動作としての衰えと老化

衰えの対策知識

動こうとして、思うようにいかない。歳をとって衰えたなと実感することもあると思います。動作や運動能力に関して、立ち向かってもむずかしい部分でなく、効果的な方法を探りましょう。

老化は、元に戻ることが困難な劣化

成熟期を過ぎると「老眼」「髪の変化」「歯の変化」「物忘れ」「閉経」など、努力しても抗えないことを経験します。
そこは、抗う主戦場ではありません。変化が期待できるところでガンバリましょう!

理学療法士である筆者は、動作や運動能力向上を目指す時に、「無いものねだりをしない」と「潜在能力の可能性」両方を考えます。

動作の衰えは、筋肉や関節以外の原因でも起こっています

運動器(筋肉・骨・関節など)以外の原因を確認してみましょう。

  1. 心臓や肺の病気は、運動を困難にして、衰えと勘違いすることもあります。
  2. ホルモンの変化で体調に影響が出ている。
  3. 歯や消化器の不調で十分な栄養が取れていない。
  4. 実は、気づいていない病気の症状。

⒈については、心臓や肺の病気の治療をすると、日常動作に改善が見込めます。


⒉について、男性ホルモンと女性ホルモンを例に取ります。
  ・男性ホルモンは、筋肉量と骨密度の保持や造血作用を促します。
   一般的に男性は、50〜60歳代ぐらいから低下して筋肉量などが落ちてきます
  ・女性ホルモンは、生理など女性特有の現象にかかわています。
   閉経後に女性ホルモン低下によって、骨粗鬆症や動脈硬化のリスクが上がります

⒊について、歯や消化器の不調は、栄養状態の悪化だけでなく「活動」や「意欲」の低下につながります。

⒋について、運動器が健全であれば動作も活動的とはならないです。うつや視力・聴力低下でも人間の活動は落ちます。活動低下は、気づいていない病気のせいかもしれません。逆に「病気を探す」ことをし過ぎることもお勧めしません。

「健康寿命」を伸ばすには、自分の健康について客観的判断をした方がいいのですが、少々不具合があっても前向きな「楽天的」を見習いたいものです。

衰えによる活動低下は、老化の後押しをしますが、改善の余地は十分にあります

老化の改善は困難ですが、使っていなかった部分を鍛え直したり、補ったりすることで改善することはよくあります。

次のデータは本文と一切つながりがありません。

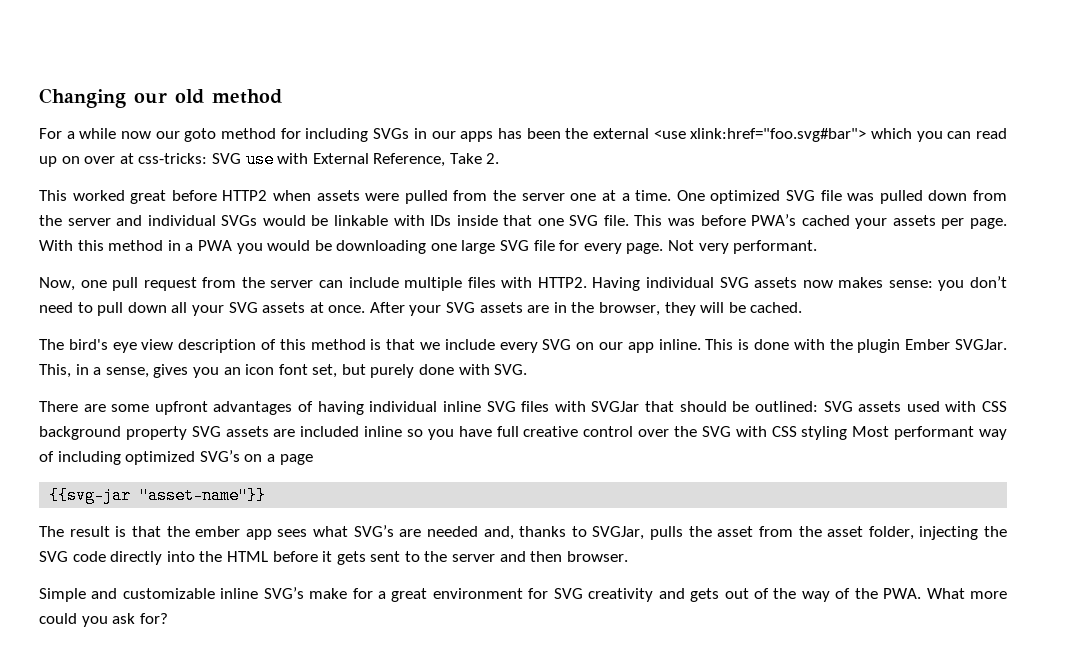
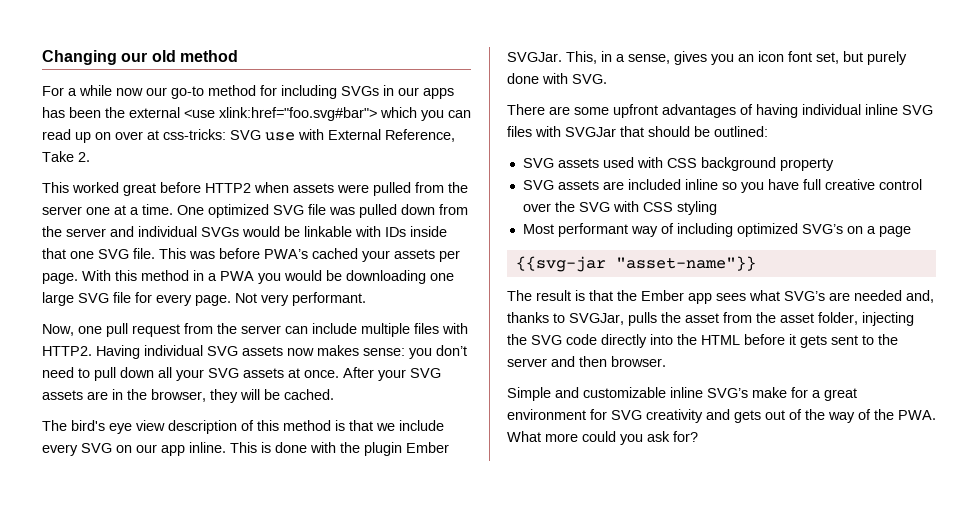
- For a while now our goto method for including SVGs in our apps has been the external <use xlink:href="foo.svg#bar"> which you can read up on over at css-tricks: SVG use with External Reference, Take 2.
+ For a while now our go-to method for including SVGs in our apps has been the external <use xlink:href="foo.svg#bar"> which you can read up on over at css-tricks: SVG use with External Reference, Take 2.
- There are some upfront advantages of having individual inline SVG files with SVGJar that should be outlined: SVG assets used with CSS background property SVG assets are included inline so you have full creative control over the SVG with CSS styling Most performant way of including optimized SVG’s on a page
+ There are some upfront advantages of having individual inline SVG files with SVGJar that should be outlined:
+ SVG assets used with CSS background property
+ SVG assets are included inline so you have full creative control over the SVG with CSS styling
+ Most performant way of including optimized SVG’s on a page
- The result is that the ember app sees what SVG’s are needed and, thanks to SVGJar, pulls the asset from the asset folder, injecting the SVG code directly into the HTML before it gets sent to the server and then browser.
+ The result is that the Ember app sees what SVG’s are needed and, thanks to SVGJar, pulls the asset from the asset folder, injecting the SVG code directly into the HTML before it gets sent to the server and then browser.

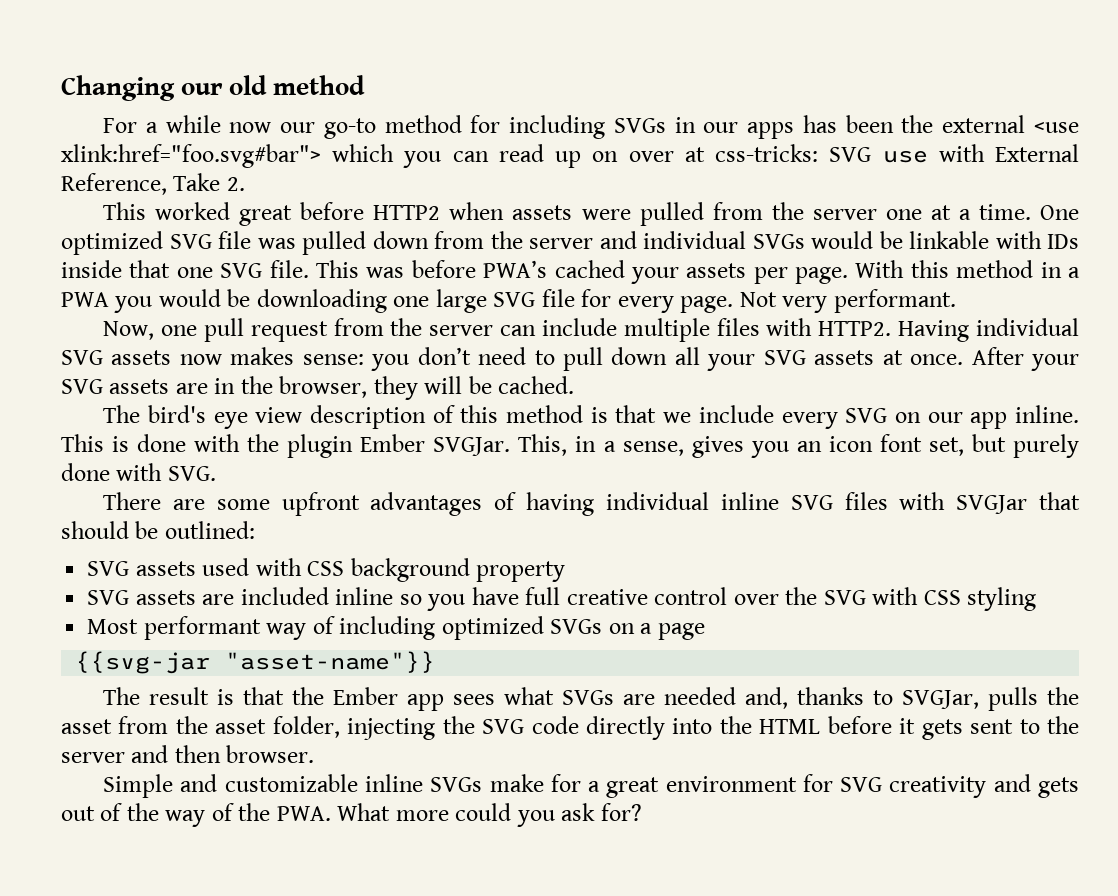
- Most performant way of including optimized SVG’s on a page
+ Most performant way of including optimized SVGs on a page
- The result is that the Ember app sees what SVG’s are needed and, thanks to SVGJar, pulls the asset from the asset folder, injecting the SVG code directly into the HTML before it gets sent to the server and then browser.
+ The result is that the Ember app sees what SVGs are needed and, thanks to SVGJar, pulls the asset from the asset folder, injecting the SVG code directly into the HTML before it gets sent to the server and then browser.
- Simple and customizable inline SVG’s make for a great environment for SVG creativity and gets out of the way of the PWA. What more could you ask for?
+ Simple and customizable inline SVGs make for a great environment for SVG creativity and gets out of the way of the PWA. What more could you ask for?

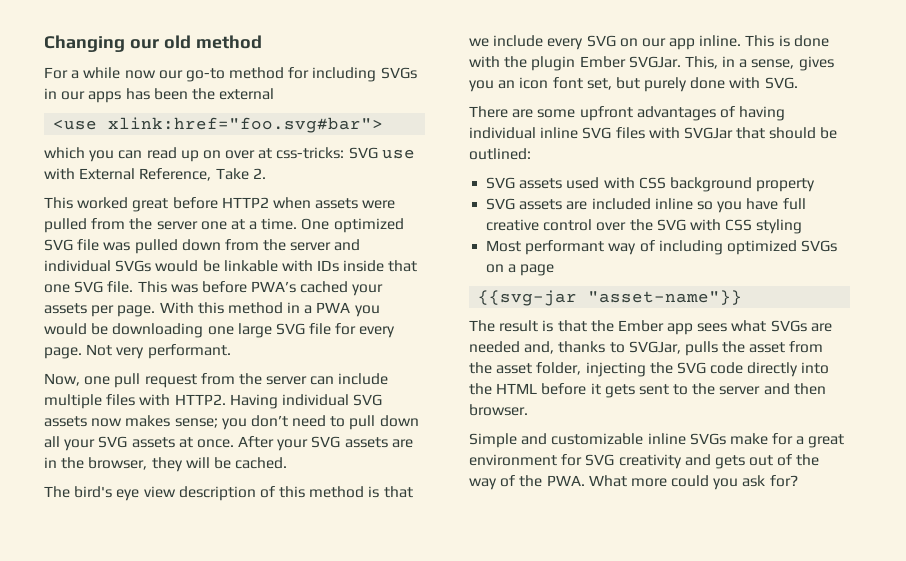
- For a while now our go-to method for including SVGs in our apps has been the external <use xlink:href="foo.svg#bar"> which you can read up on over at css-tricks: SVG use with External Reference, Take 2.
+ For a while now our go-to method for including SVGs in our apps has been the external
+ <use xlink:href="foo.svg#bar">
+ which you can read up on over at css-tricks: SVG use with External Reference, Take 2.
- Having individual SVG assets now makes sense: you don’t need to pull down all your SVG assets at once.
+ Having individual SVG assets now makes sense; you don’t need to pull down all your SVG assets at once.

膝や股関節痛で家から出なくなった方が、杖使用で歩行距離が伸び、外出可能となって友人と会っている
病気のため病院で3ヶ月寝ていて、歩くことも不自由になった方がリハビリ後に復職している。
世の中、結構ガンバッテ良くなった方はたくさんおられます。

また、筋力アップは、高齢になっても効果は確認されています

どう練習したら良いのでしょう。

動作の衰え(膝や股関節の不安定さや痛み、動きの悪さ など)の対処法について「抗重力活動をしましょう」「できるだけ歩きましょう」など、今の自分の現状の解決に結びつくアイディアには、不十分なのでしょう。

この原因の一つに、「膝」や「股関節」の個々の構造や役割などは分かっているのですが、膝関節と股関節・足関節の相互関係についてはどうも十分では無いようです。
「多くの関節の相互関係に注目した練習方法」がこのブログの提案の一つの柱です。

一つ例として問題提起を紹介します。

大腿四頭筋は、膝の前にある大きな筋肉です。膝を伸ばす筋肉と紹介されています。
実は、体重を受けるときは、膝が曲がらないようにし、体重を持ち上げるときは、膝を伸ばす役割をします。
しかし、大腿四頭筋は、大切ですがその役割の一部を担っているに過ぎません

身体の重さを支えるのに少なくとも「膝の前に筋肉で受け」「膝の後ろの筋肉で、膝の前流れを防ぎ」「股関節の後ろで受ける」で連系します。少なくとも膝の前と股関節の後ろの連係は、必須です。実際には、膝下や体幹の筋肉などたくさんの筋肉の連系でこの動作は成り立っています

大腿四頭筋を鍛えたら、支えが向上し、歩きや走りが上達するわけではないと理解していただけると思います。

例えば、「膝関節を安定させたい」と思えば、膝関節から下と股関節周囲の動的な安定が基本的プランとなります。

また、「止まっている姿勢」は、「動いている動作の1シーン」です。止まっている姿勢を論じても、動く中で出てくる問題を見つけられるかは困難であると思います。

まとめ

  • 老眼など、老化は元に戻すのは困難です。
  • 動作の衰えは、筋肉などの「運動器」の能力低下以外の原因でも起こります。
  • 衰えは、鍛え直したり、補ったりすることで改善します。
  • 動作能力改善には、多関節の相互の関係性を練習方法に活かすなど工夫が大切と考えます。